Posts Tagged ‘HPET’

Recently, I decided to take MIT OCW Algorithms course. I wanted to actually measure the performance of various algorithms. So before I dived in to it, I decided to come up with a setup for measuring time taken. For this, we need high precision time measurement. I have used the Read Time Stamp Counter (RDTSC) instruction introduced in Pentium processors before. I have heard about High Precision Event Timers (HPET) introduced by Intel circa 2005. In this post we have a shootout between the two mechanisms.

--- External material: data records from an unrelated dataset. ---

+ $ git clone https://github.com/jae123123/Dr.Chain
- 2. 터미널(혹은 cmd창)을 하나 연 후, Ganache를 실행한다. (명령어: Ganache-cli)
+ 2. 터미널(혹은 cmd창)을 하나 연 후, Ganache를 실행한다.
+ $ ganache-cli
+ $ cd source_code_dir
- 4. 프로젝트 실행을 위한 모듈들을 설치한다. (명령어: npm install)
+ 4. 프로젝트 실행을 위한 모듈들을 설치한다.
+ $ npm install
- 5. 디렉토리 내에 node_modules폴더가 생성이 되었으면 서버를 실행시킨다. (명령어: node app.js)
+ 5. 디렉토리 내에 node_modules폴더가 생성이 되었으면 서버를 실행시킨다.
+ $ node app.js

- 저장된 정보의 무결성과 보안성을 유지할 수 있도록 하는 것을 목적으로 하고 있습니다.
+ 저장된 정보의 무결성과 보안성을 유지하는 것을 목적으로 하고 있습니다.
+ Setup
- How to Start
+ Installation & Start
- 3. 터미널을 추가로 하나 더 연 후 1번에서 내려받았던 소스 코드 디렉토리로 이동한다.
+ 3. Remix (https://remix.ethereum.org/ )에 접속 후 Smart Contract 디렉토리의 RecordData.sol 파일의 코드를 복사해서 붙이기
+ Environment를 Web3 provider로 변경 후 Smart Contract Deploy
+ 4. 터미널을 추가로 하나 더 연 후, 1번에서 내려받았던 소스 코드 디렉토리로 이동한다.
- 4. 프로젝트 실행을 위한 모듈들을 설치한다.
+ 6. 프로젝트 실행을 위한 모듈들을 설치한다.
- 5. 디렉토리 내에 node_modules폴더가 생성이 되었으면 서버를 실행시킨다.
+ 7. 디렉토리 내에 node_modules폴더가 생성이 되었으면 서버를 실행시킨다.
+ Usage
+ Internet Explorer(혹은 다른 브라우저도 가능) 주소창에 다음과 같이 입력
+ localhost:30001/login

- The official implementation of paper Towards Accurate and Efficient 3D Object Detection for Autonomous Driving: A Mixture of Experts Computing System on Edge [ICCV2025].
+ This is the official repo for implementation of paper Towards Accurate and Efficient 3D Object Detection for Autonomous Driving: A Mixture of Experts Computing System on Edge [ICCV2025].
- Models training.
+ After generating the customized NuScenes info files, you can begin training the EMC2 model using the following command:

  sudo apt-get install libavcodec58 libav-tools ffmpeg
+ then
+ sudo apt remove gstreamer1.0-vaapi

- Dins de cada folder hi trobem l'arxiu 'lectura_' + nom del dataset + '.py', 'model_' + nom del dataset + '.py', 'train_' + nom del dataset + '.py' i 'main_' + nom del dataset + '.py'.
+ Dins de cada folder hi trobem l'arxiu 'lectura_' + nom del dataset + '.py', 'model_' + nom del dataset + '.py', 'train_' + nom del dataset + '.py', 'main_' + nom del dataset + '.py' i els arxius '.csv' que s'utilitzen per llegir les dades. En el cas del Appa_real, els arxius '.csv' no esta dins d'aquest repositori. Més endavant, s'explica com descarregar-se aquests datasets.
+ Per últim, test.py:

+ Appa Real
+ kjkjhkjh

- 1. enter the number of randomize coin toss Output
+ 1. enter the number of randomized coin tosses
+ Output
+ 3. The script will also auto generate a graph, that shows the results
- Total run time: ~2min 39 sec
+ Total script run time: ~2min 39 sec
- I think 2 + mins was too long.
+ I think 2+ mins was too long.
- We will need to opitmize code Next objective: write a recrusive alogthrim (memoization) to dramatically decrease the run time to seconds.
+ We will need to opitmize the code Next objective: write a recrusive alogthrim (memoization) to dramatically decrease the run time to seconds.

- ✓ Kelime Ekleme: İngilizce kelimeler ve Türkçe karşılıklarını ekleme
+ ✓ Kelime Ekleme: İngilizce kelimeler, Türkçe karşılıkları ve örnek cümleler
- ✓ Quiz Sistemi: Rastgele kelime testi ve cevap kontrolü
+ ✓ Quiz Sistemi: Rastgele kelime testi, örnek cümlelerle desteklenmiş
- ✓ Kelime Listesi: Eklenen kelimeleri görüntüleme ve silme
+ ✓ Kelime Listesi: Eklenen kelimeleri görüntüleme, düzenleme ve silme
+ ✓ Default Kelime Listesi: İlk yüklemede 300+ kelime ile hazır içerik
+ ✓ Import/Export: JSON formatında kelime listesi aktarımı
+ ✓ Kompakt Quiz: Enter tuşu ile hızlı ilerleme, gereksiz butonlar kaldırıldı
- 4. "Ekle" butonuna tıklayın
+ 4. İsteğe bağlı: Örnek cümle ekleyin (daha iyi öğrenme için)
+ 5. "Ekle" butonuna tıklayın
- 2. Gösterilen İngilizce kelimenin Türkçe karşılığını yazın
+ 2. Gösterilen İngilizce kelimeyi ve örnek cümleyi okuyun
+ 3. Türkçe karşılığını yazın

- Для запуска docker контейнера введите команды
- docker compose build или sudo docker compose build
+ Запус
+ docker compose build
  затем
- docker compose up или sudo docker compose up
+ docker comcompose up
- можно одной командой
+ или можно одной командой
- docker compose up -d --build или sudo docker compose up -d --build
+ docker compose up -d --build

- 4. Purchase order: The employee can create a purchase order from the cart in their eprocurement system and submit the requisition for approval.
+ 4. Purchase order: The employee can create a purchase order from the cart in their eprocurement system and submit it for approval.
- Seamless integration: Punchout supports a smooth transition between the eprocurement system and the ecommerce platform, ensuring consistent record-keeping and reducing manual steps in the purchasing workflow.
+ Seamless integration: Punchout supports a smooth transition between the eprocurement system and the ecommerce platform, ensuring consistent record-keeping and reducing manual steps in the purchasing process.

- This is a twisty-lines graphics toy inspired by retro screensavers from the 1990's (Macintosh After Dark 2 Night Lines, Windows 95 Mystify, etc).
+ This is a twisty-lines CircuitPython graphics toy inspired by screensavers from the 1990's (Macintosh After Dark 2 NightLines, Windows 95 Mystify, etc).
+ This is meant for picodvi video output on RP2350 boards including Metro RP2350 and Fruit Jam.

The metrics we want to compare are

  • Resolution
  • Accuracy
  • Cost (in terms of CPU time)
  • Reliability

Before we get in to the actual testing, let us understand how to use HPET and RDTSC. Here is how we use HPET which is a POSIX standard.

#include <time.h>
  struct timespec ts;
  clock_gettime(CLOCK_MONOTONIC, &ts);

And here is how we use the RDTSC instruction. With RDTSC, we actually read the number of CPU clock cycles from a counter (Time Stamp Counter). This keeps incrementing for each CPU clock. This does not directly translate to actual time. This needs to be done by calibrating the number of CPU cycles per nanosecond and dividing the clock ticks by this calibrated value for actual nanoseconds. Since it is not guaranteed that this TSC value will be synchronized across CPU, we bind our process to CPU1 (I have a dual core Inter T7500 CPU) to eliminate TSC mismatch between the two CPU cores.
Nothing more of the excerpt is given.